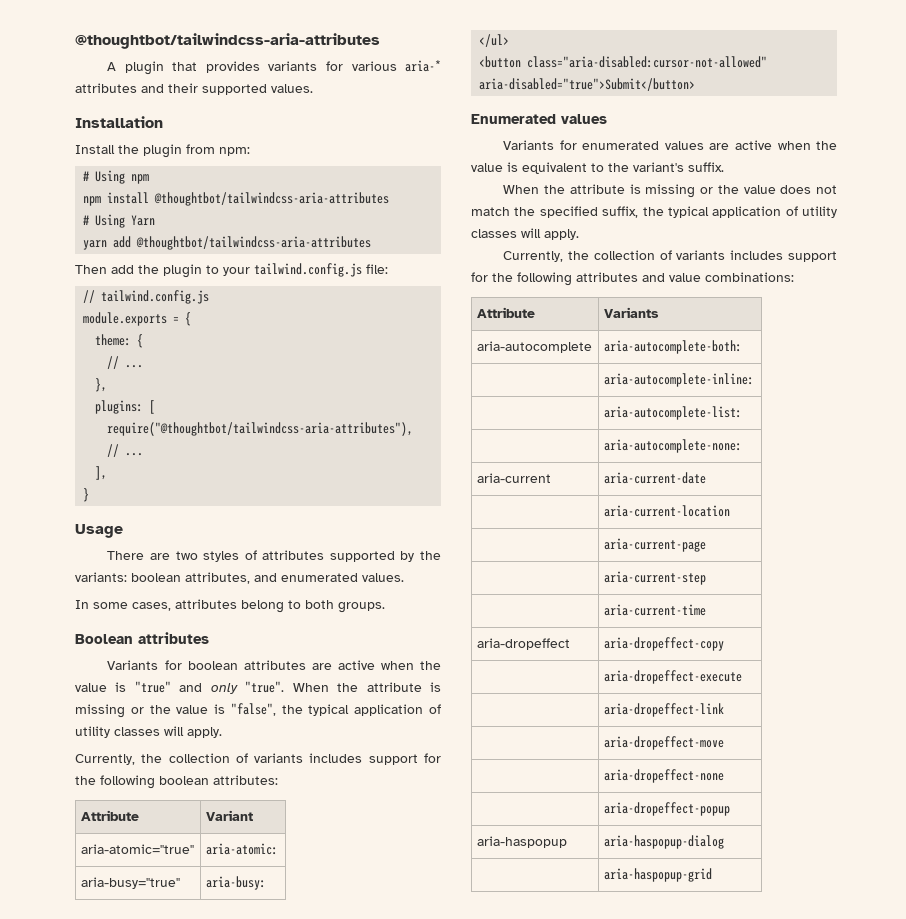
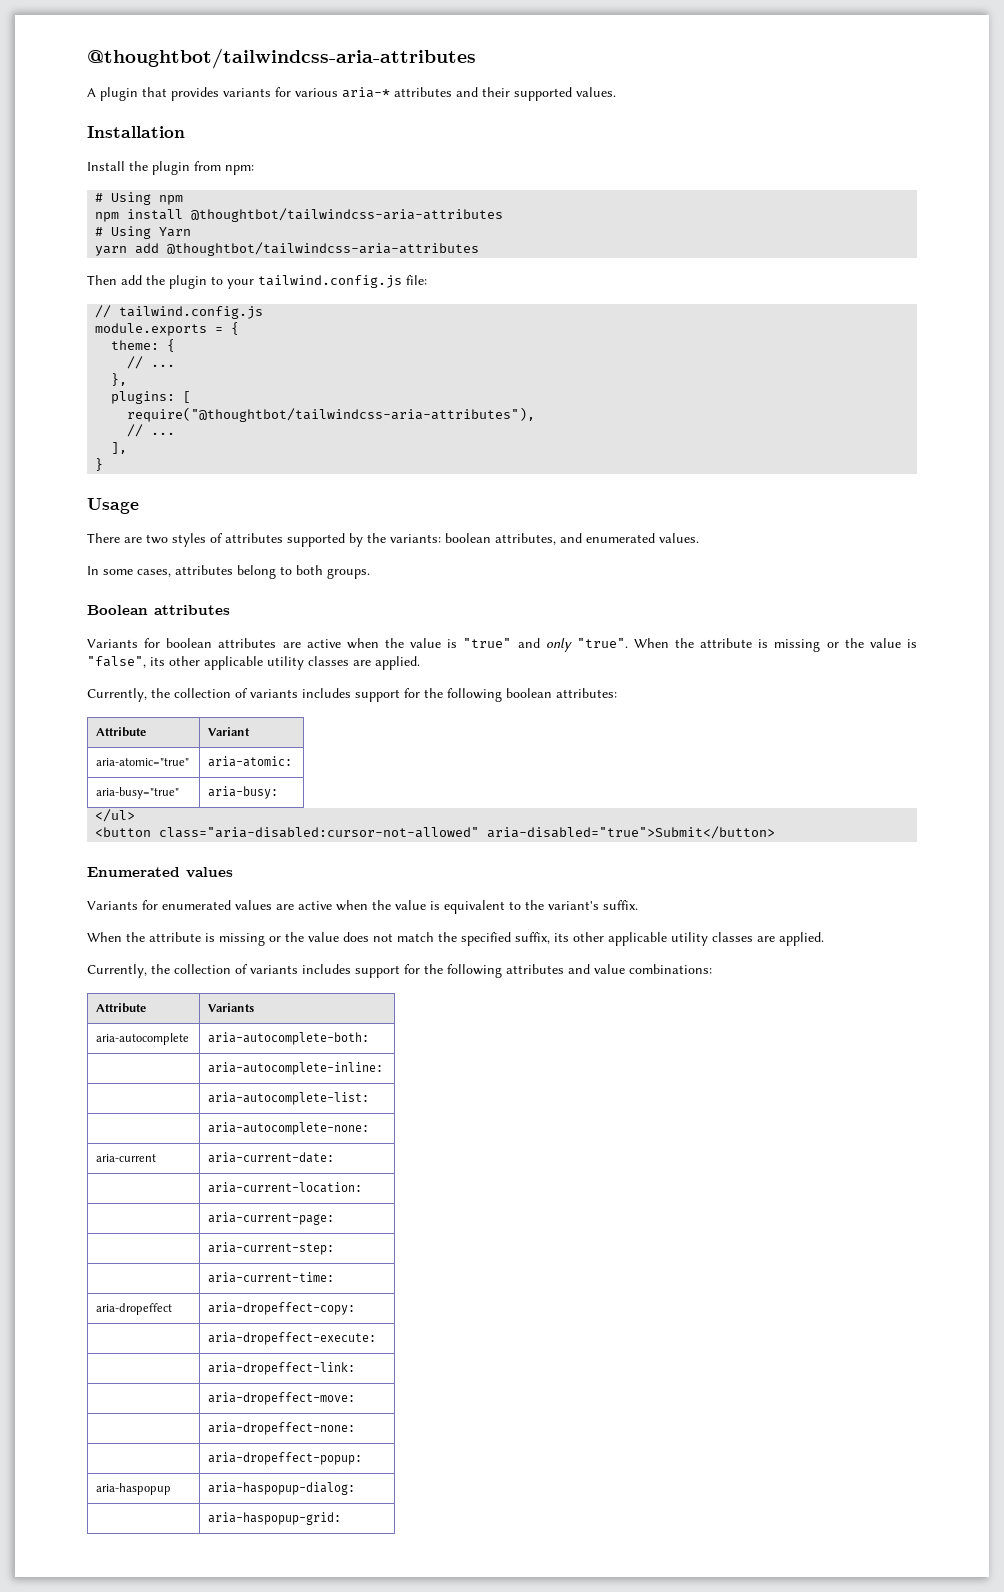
- When the attribute is missing or the value is "false", the typical application of utility classes will apply.
+ When the attribute is missing or the value is "false", its other applicable utility classes are applied.
- When the attribute is missing or the value does not match the specified suffix, the typical application of utility classes will apply.
+ When the attribute is missing or the value does not match the specified suffix, its other applicable utility classes are applied.
- aria-current | aria-current-date
- | aria-current-location
- | aria-current-page
- | aria-current-step
- | aria-current-time
- aria-dropeffect | aria-dropeffect-copy
- | aria-dropeffect-execute
- | aria-dropeffect-link
- | aria-dropeffect-move
- | aria-dropeffect-none
- | aria-dropeffect-popup
+ aria-current | aria-current-date:
+ | aria-current-location:
+ | aria-current-page:
+ | aria-current-step:
+ | aria-current-time:
+ aria-dropeffect | aria-dropeffect-copy:
+ | aria-dropeffect-execute:
+ | aria-dropeffect-link:
+ | aria-dropeffect-move:
+ | aria-dropeffect-none:
+ | aria-dropeffect-popup:
- aria-haspopup | aria-haspopup-dialog
- | aria-haspopup-grid
+ aria-haspopup | aria-haspopup-dialog:
+ | aria-haspopup-grid:

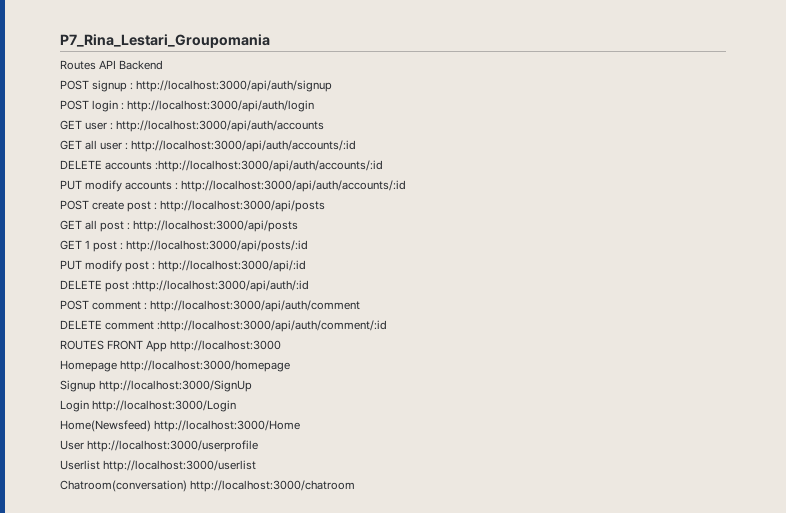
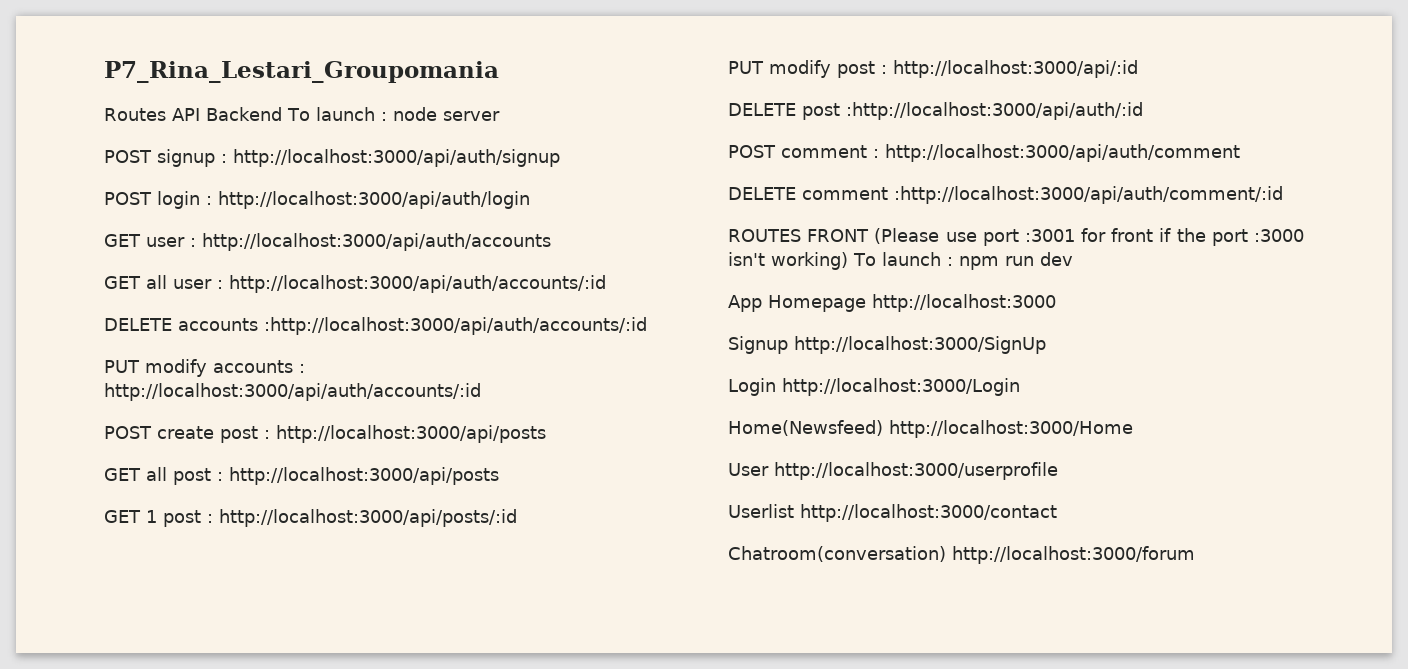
- Routes API Backend
+ Routes API Backend To launch : node server
- ROUTES FRONT App http://localhost:3000
+ ROUTES FRONT (Please use port :3001 for front if the port :3000 isn't working) To launch : npm run dev
+ App Homepage http://localhost:3000
- Homepage http://localhost:3000/homepage
- Userlist http://localhost:3000/userlist
+ Userlist http://localhost:3000/contact
- Chatroom(conversation) http://localhost:3000/chatroom
+ Chatroom(conversation) http://localhost:3000/forum

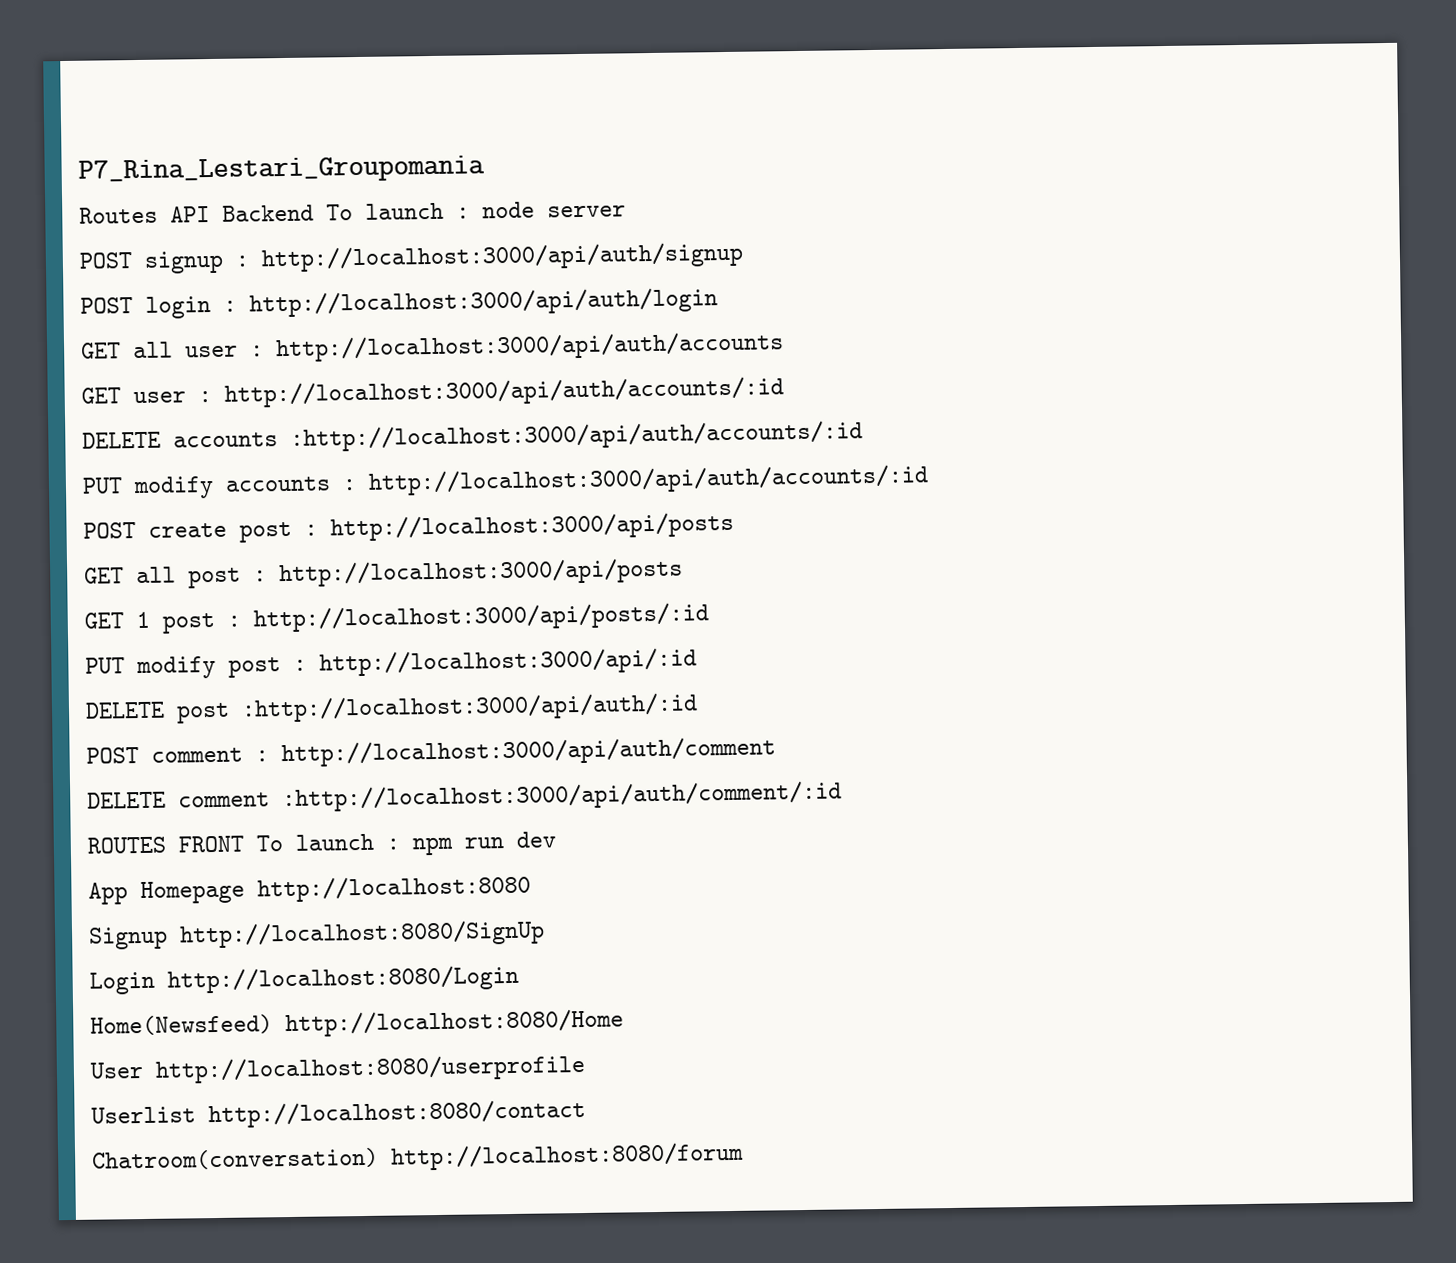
- GET user : http://localhost:3000/api/auth/accounts
+ GET all user : http://localhost:3000/api/auth/accounts
- GET all user : http://localhost:3000/api/auth/accounts/:id
+ GET user : http://localhost:3000/api/auth/accounts/:id
- ROUTES FRONT (Please use port :3001 for front if the port :3000 isn't working) To launch : npm run dev
+ ROUTES FRONT To launch : npm run dev
- App Homepage http://localhost:3000
+ App Homepage http://localhost:8080
- Signup http://localhost:3000/SignUp
+ Signup http://localhost:8080/SignUp
- Login http://localhost:3000/Login
+ Login http://localhost:8080/Login
- Home(Newsfeed) http://localhost:3000/Home
+ Home(Newsfeed) http://localhost:8080/Home
- User http://localhost:3000/userprofile
+ User http://localhost:8080/userprofile
- Userlist http://localhost:3000/contact
+ Userlist http://localhost:8080/contact
- Chatroom(conversation) http://localhost:3000/forum
+ Chatroom(conversation) http://localhost:8080/forum

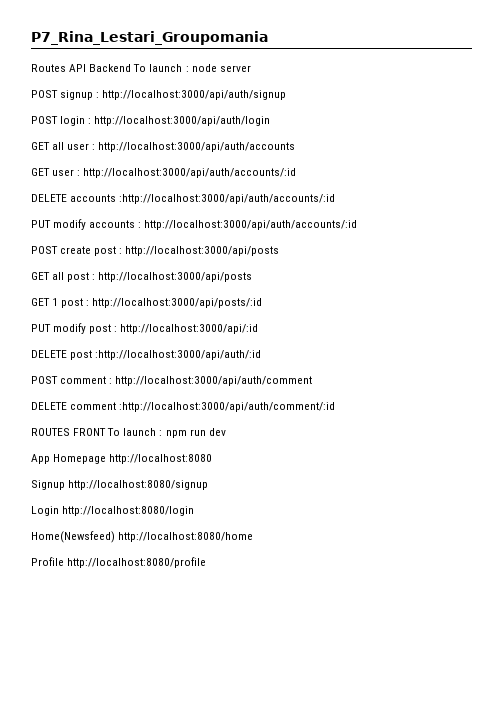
- Signup http://localhost:8080/SignUp
+ Signup http://localhost:8080/signup
- Login http://localhost:8080/Login
+ Login http://localhost:8080/login
- Home(Newsfeed) http://localhost:8080/Home
- User http://localhost:8080/userprofile
- Userlist http://localhost:8080/contact
- Chatroom(conversation) http://localhost:8080/forum
+ Home(Newsfeed) http://localhost:8080/home
+ Profile http://localhost:8080/profile

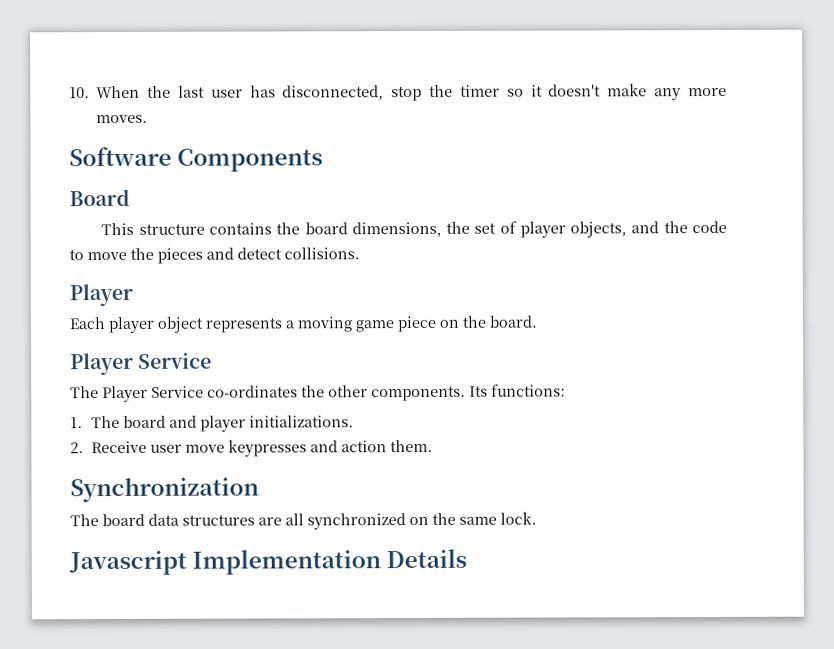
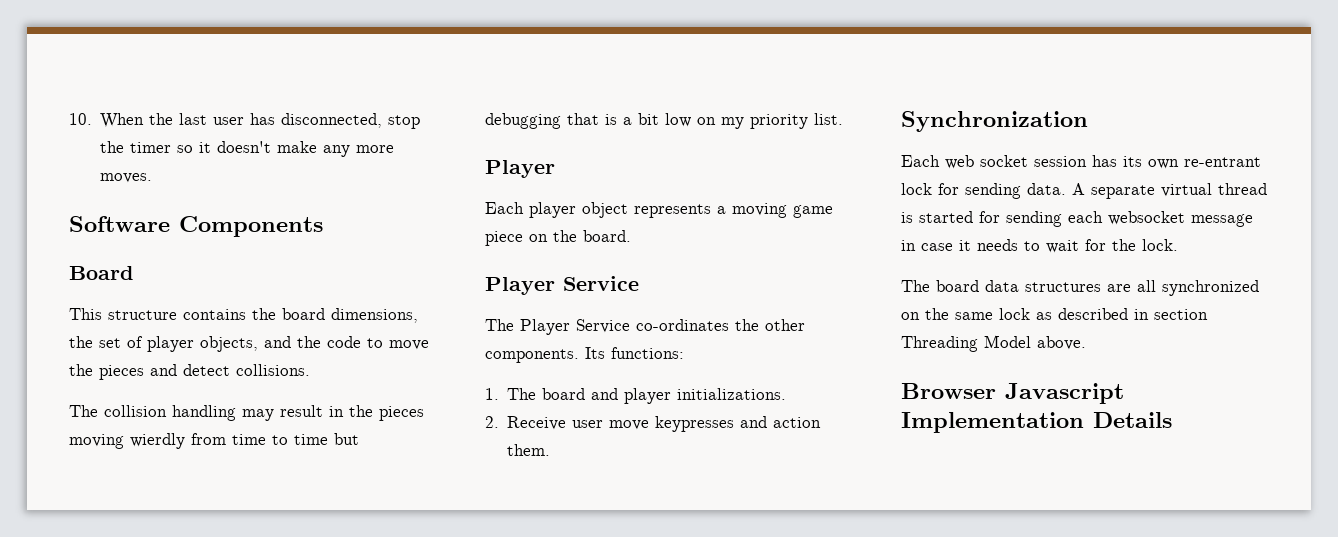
+ The collision handling may result in the pieces moving wierdly from time to time but debugging that is a bit low on my priority list.
+ Each web socket session has its own re-entrant lock for sending data. A separate virtual thread is started for sending each websocket message in case it needs to wait for the lock.
- The board data structures are all synchronized on the same lock.
- Javascript Implementation Details
+ The board data structures are all synchronized on the same lock as described in section Threading Model above.
+ Browser Javascript Implementation Details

§ What the exercise asks
For each line of the entries that holds the word "none", pull that line out.

§ Answer
- | aria-dropeffect-none
+ | aria-dropeffect-none:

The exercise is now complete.